- Helena Howard , Elena Kampouris . James Bloor, Nick Krause
- Written by
- Lorianne Hall (Story). Stephen Kijak
- Directed by
- Stephen Kijak
- Run Time
- 1h 30 min
- Release Date
- March 26th, 2021
In 1987 the British band The Smiths called it quits and broke a lot of teenagers hearts. For superfan Dean (Ellar Coltrane) he decides that sitting alone in his room mourning the loss of his favorite band wasn’t enough and for them he needed to do something that would live in musical infamy. Based on what the film labels as “intended events” Stephen Kijak’s Shoplifters of the World looks at what could have happened if James Kiss, the person Dean is based on, actually didn’t lose his nerve and followed through with his plan.
Kiss of course did not and even turned himself into the police for the thing he was only thinking of doing. The story would have been much better if he had, so this is the story about if he did make that move. On a normal night in Denver, Cleo (Helena Howard) is preparing to meet with her friends to celebrate the last night of freedom for one of the crew, before he joins the army. As she leaves Cleo gets the news that The Smiths are breaking up, an event she did not see coming. Of course she is devastated and on the way to pick up her friend Billy (Nick Kraise) she sheds a few tears and she listens to their music. Billy is the one who is joining the army and together him and Cleo pick up Shelia (Elena Kampouris) and Patrick (James Bloor) a couple that are having their own issues. While this fab four makes their plans for the night, Dean armed with a gun is arriving at the radio station. He interrupts metal night which is hosted by aptly named ‘Full Metal Mickey’ (Joe Manganiello) and informs Mickey that he will be playing nothing but The Smiths the rest of the night. Shoplifters of the World is a loving tribute to The Smiths, going hard with its needle drops of their biggest hits as well as some deep cuts. Kijak, who wrote the story with Lorianne Hall even interweaves song titles and popular lyrics into the dialogue all to show off their knowledge of the band’s songs. This of course is intended to show how some fans might communicate their love for a band in a language that only someone like them might know.

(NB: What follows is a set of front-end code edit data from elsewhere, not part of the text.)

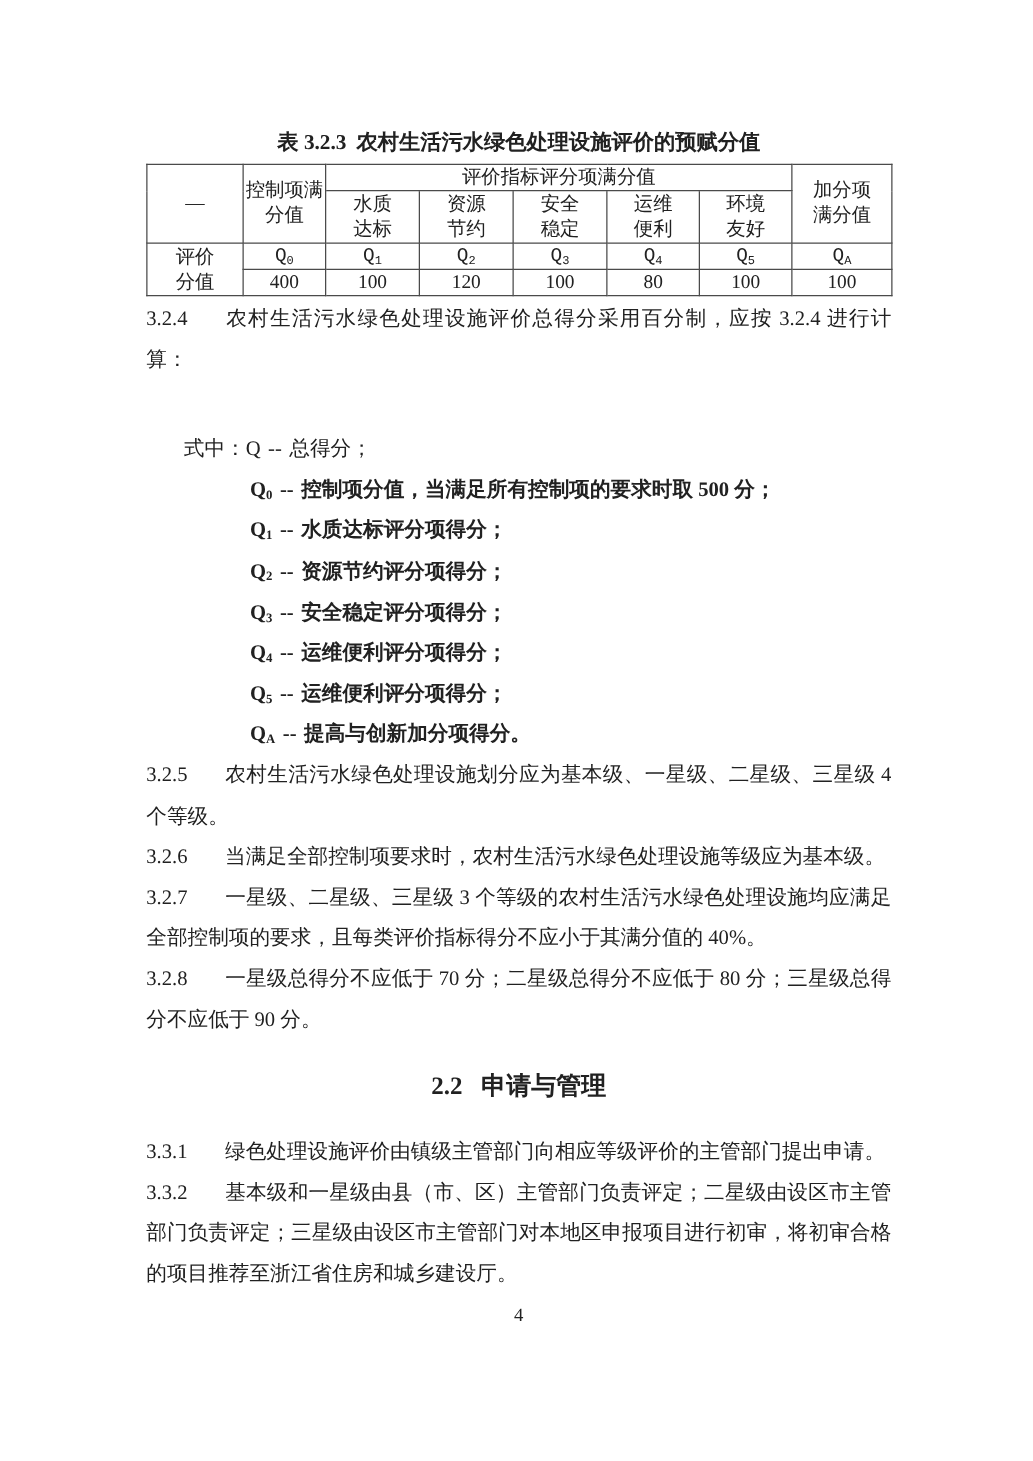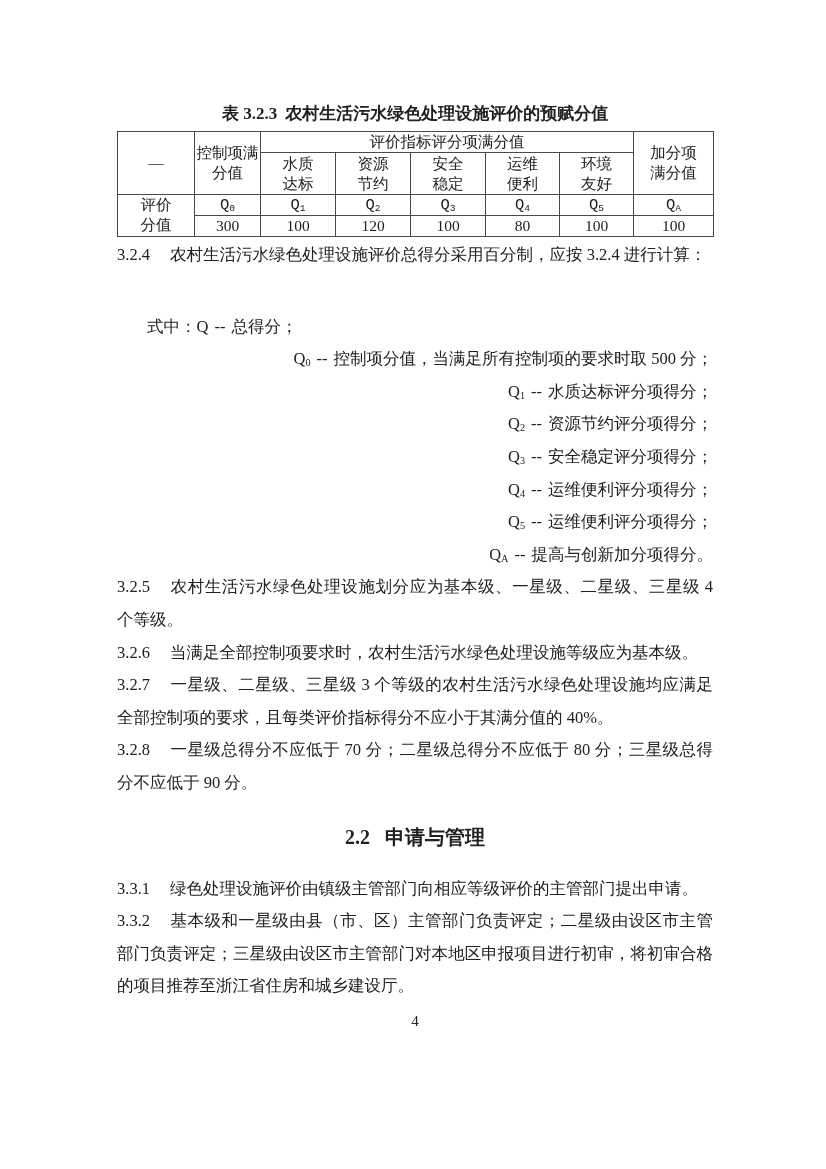--- a/index.html
+++ b/index.html
@@ -128,7 +128,7 @@
       <td>Q<sub>A</sub></td>
     </tr>
     <tr class="trv">
-      <td>300</td>
+      <td>400</td>
       <td>100</td>
       <td>120</td>
       <td>100</td>

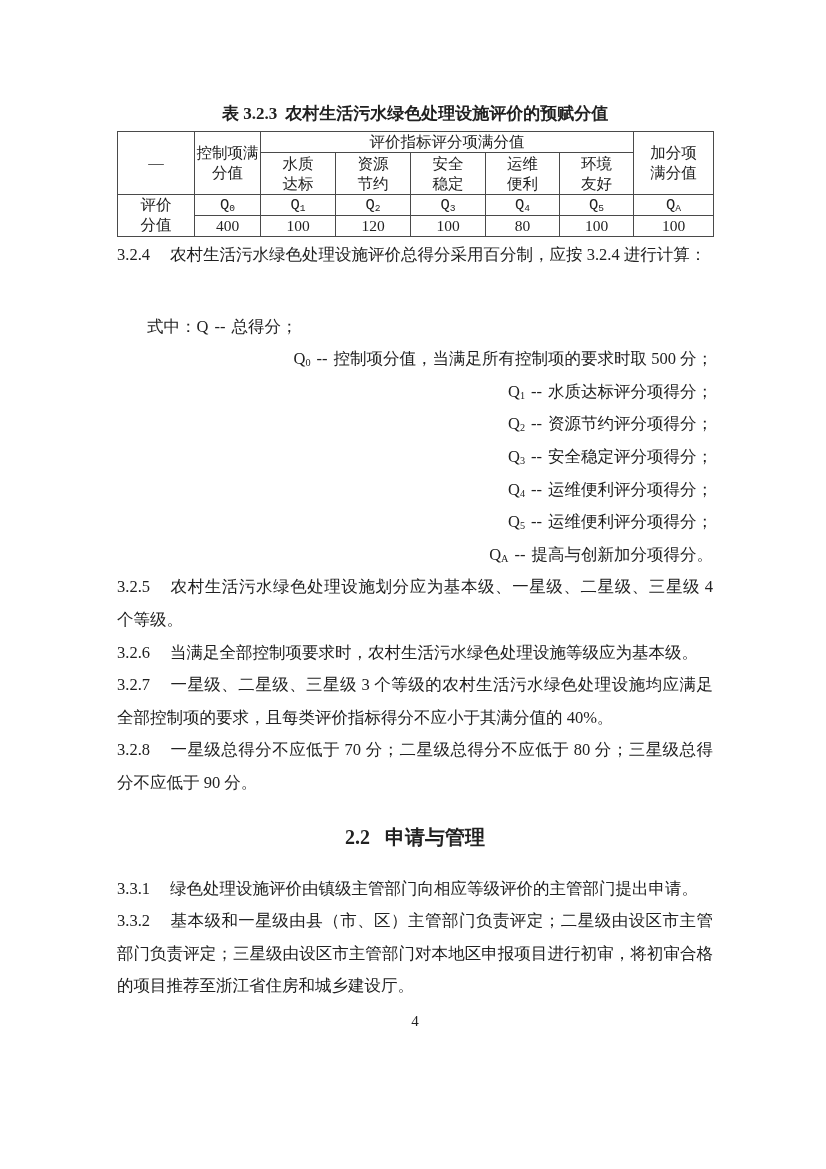--- a/index.html
+++ b/index.html
@@ -50,7 +50,7 @@
     margin: 0;
   }
   .p-first { margin-top: 2px; }
-  .pnum { margin-right: 20px; }
+  .pnum { margin-right: 30px; }
 
   .formula {
     font-size: 16.5px;

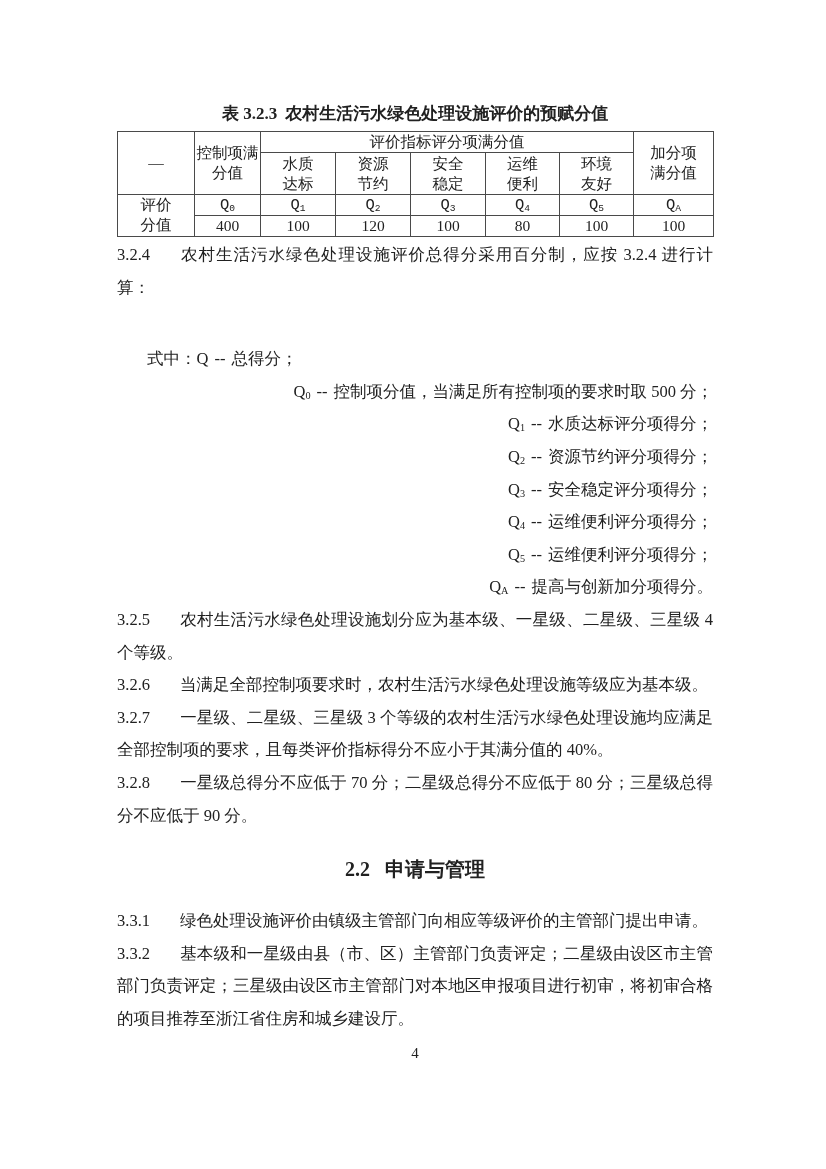--- a/index.html
+++ b/index.html
@@ -62,7 +62,7 @@
   .formula .ref { margin-left: 18px; }
 
   .where { margin-left: 30px; text-align: left; margin-top: 39px; }
-  .defline { margin-left: 83px; text-align: right; }
+  .defline { margin-left: 83px; text-align: left; font-weight: bold; }
   .sep { margin: 0 6px; }
 
   .heading {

While Dean is proving his love by holding a disc jockey hostage, Cleo and her friends are living out their sadness of the news by crashing parties and playing their music through any means they can. Of course Metal Mickey and Dean get past how they met and soon Mickey is opening his ears to Dean’s problems as well as The Smiths’s music. Kiss of course never achieved musical infamy, which the film honors by never really becoming even an average movie. The star of the film is of course the music, which as you can guess is provided by The Smiths. It is after you get past that, that you realize that you are watching something that never really has characters that become fully developed. It is even difficult to see what would even make each of their passions for The Smiths even possible, except a difficult homelife in Cloe and sexual questionings by another character. Other than that it is hard to figure out why they would be invested in this music so much. It is because of that that I couldn’t really get behind this movie and while the cast does inject some life in it from time to time, it is not enough to make you enjoy this movie for anything more than its soundtrack.